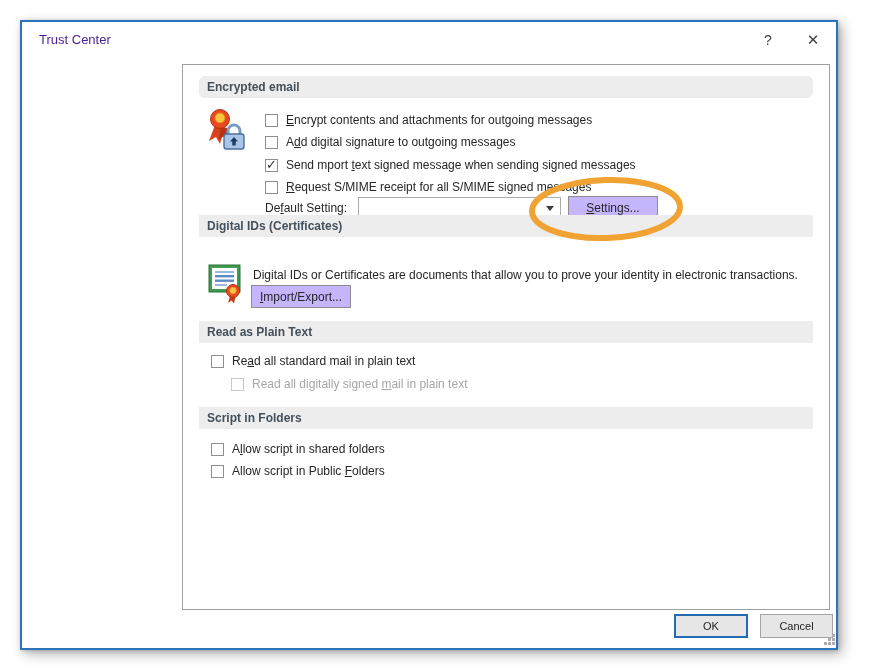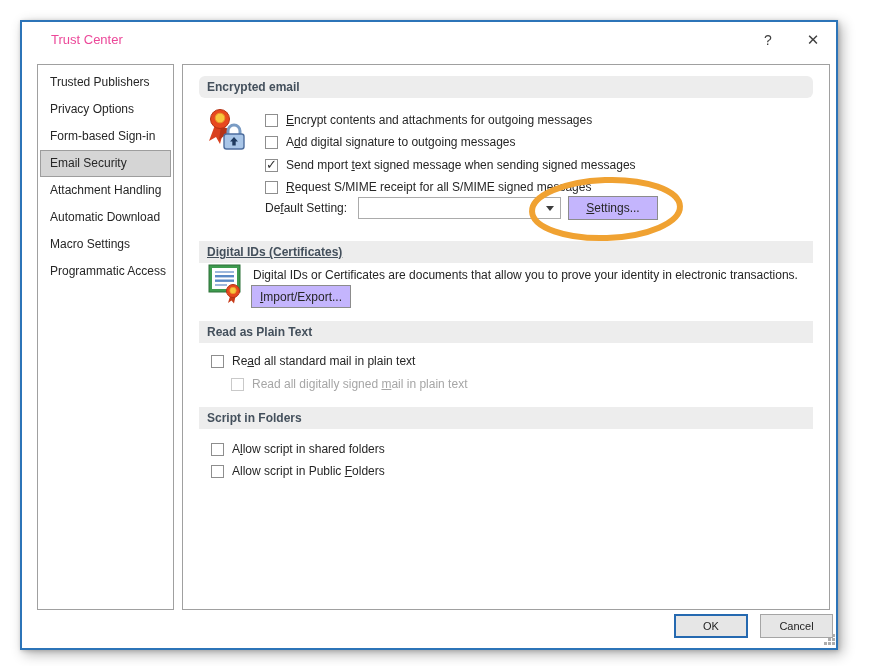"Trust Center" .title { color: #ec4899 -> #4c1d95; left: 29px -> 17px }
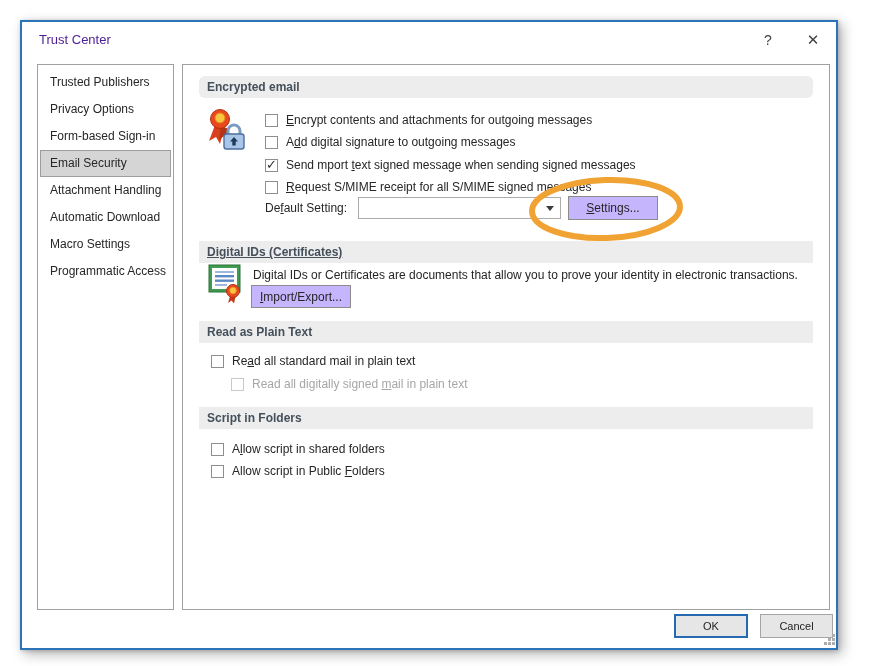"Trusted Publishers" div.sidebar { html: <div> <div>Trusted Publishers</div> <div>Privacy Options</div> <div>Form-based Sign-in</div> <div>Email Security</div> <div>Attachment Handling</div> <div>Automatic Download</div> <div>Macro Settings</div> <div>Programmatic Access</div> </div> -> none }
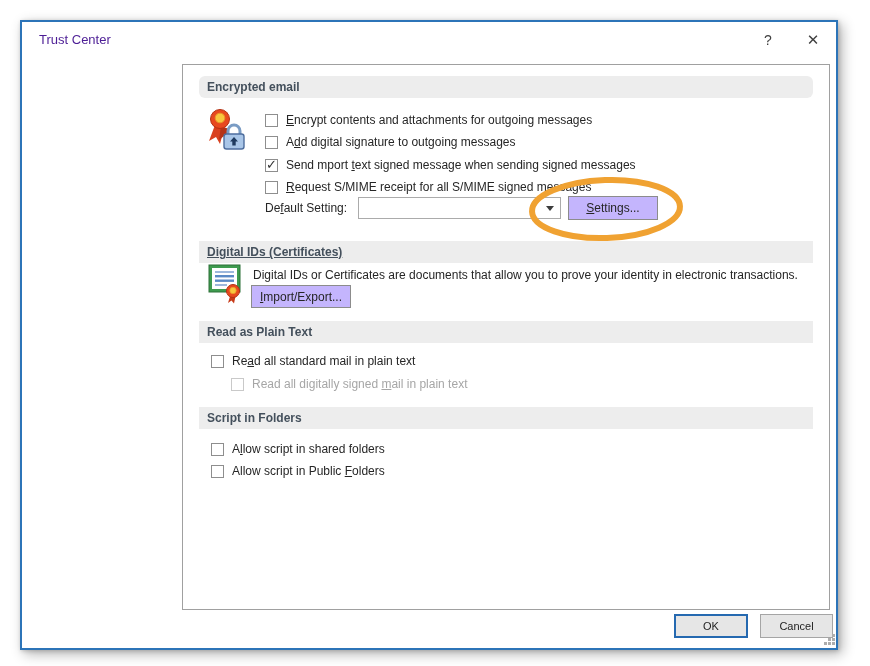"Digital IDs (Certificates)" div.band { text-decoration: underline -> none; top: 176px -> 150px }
...
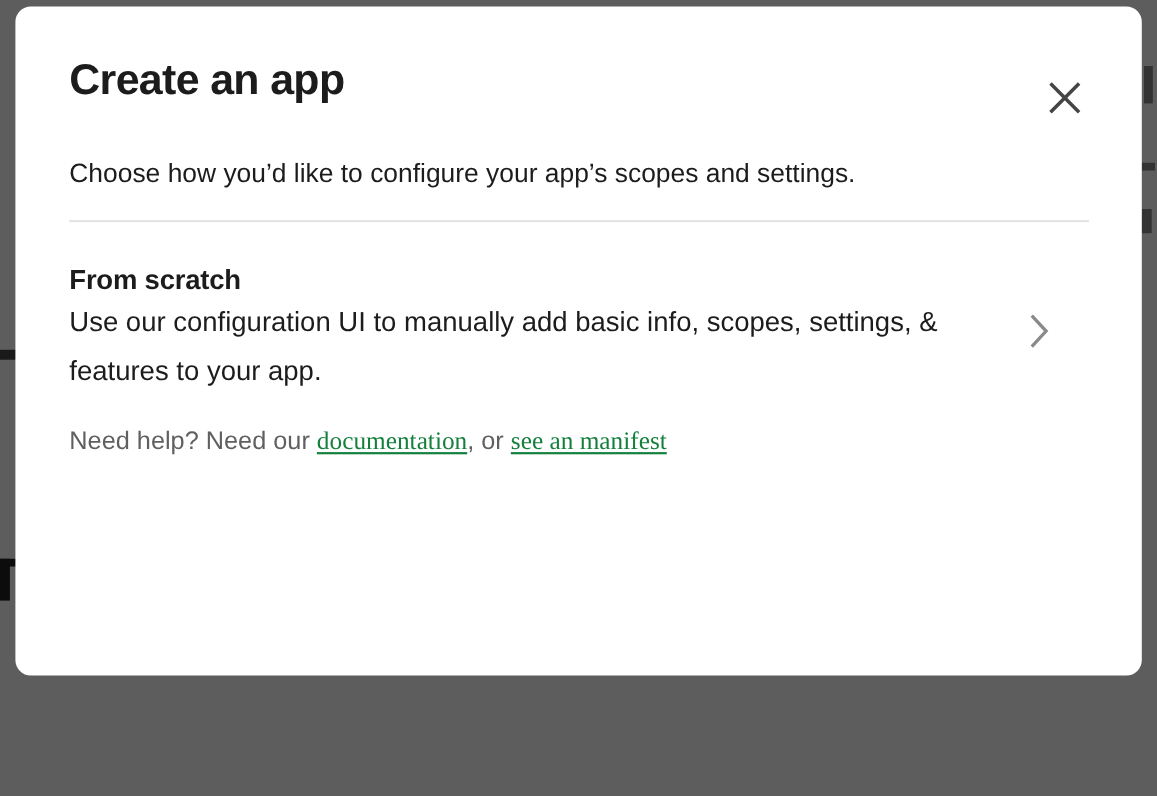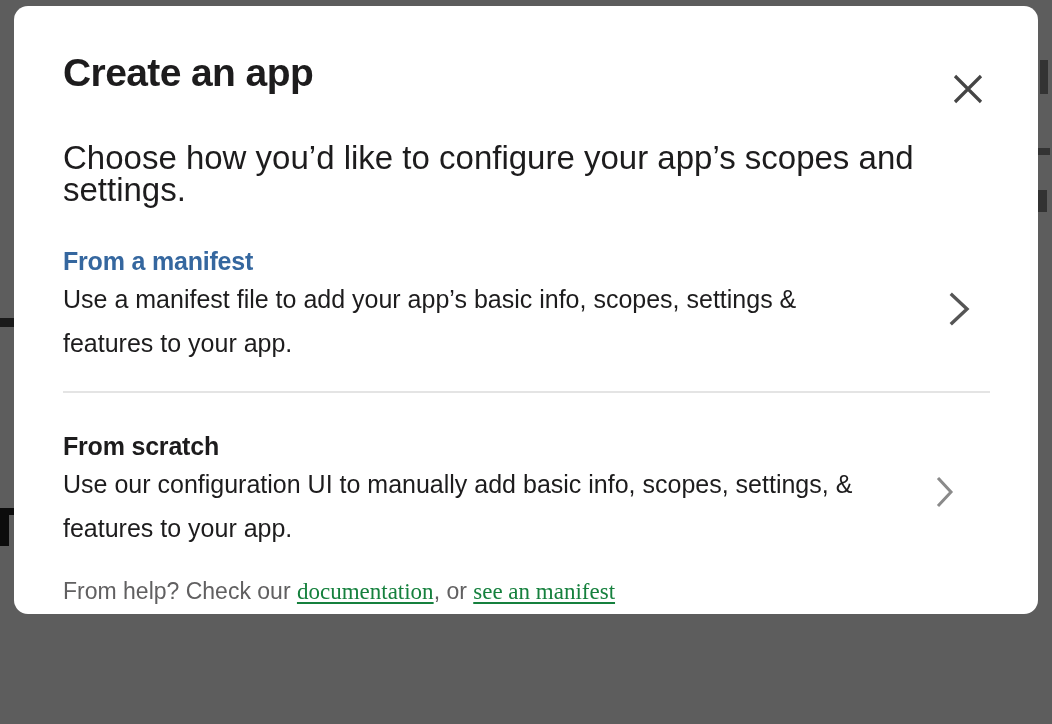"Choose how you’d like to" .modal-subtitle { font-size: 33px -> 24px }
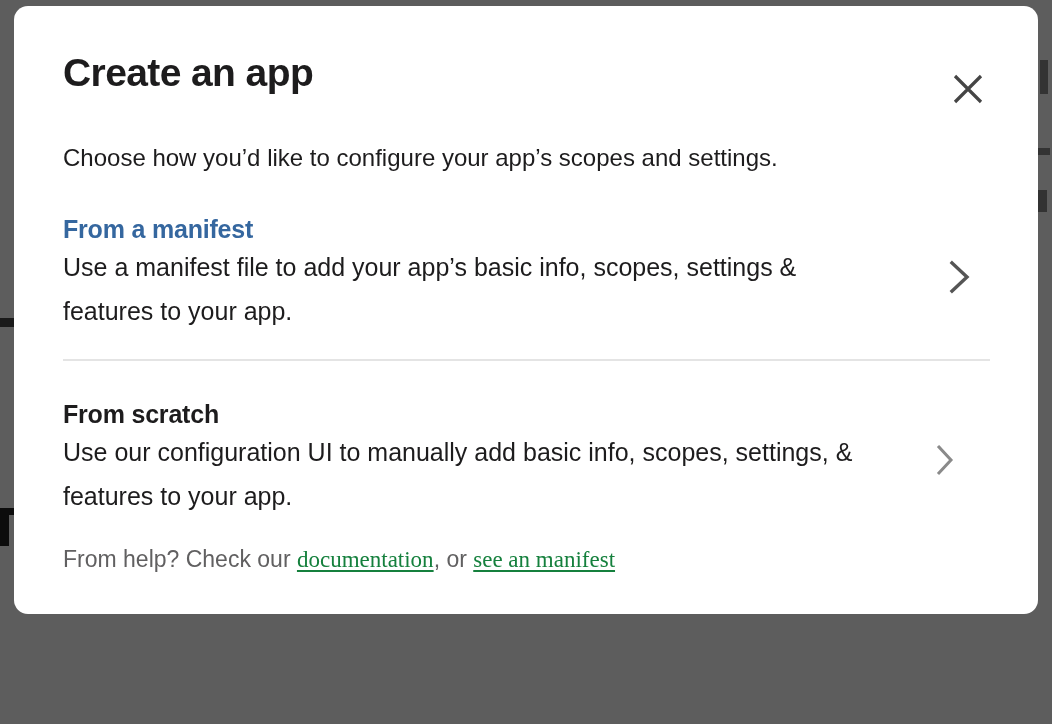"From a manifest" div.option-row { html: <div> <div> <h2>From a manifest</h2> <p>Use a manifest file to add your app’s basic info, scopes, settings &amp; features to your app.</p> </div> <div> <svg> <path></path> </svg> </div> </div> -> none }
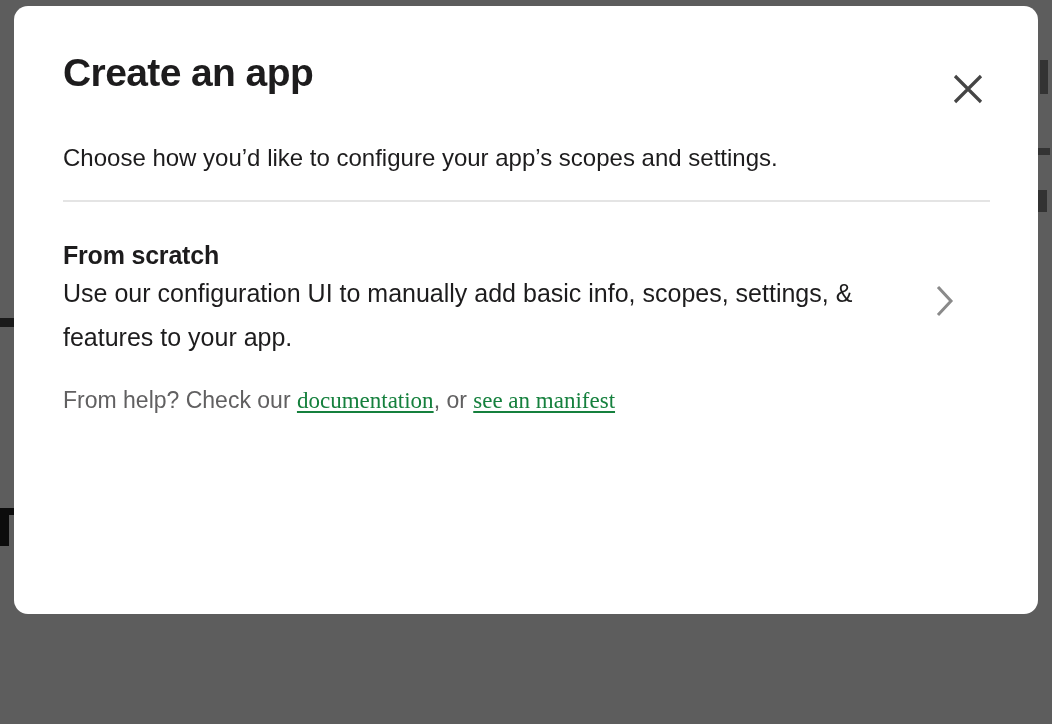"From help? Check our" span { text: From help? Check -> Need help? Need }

▸ **Task to carry out**:
Go back to the listing above and reproduce, exactly, the stretch from the line bearing "color: #ec4899 ->" through the line bearing "text-decoration: underline ->", without its pictures.

▸ **Task solution**:
"Trust Center" .title { color: #ec4899 -> #4c1d95; left: 29px -> 17px }
"Trusted Publishers" div.sidebar { html: <div> <div>Trusted Publishers</div> <div>Privacy Options</div> <div>Form-based Sign-in</div> <div>Email Security</div> <div>Attachment Handling</div> <div>Automatic Download</div> <div>Macro Settings</div> <div>Programmatic Access</div> </div> -> none }
"Digital IDs (Certificates)" div.band { text-decoration: underline -> none; top: 176px -> 150px }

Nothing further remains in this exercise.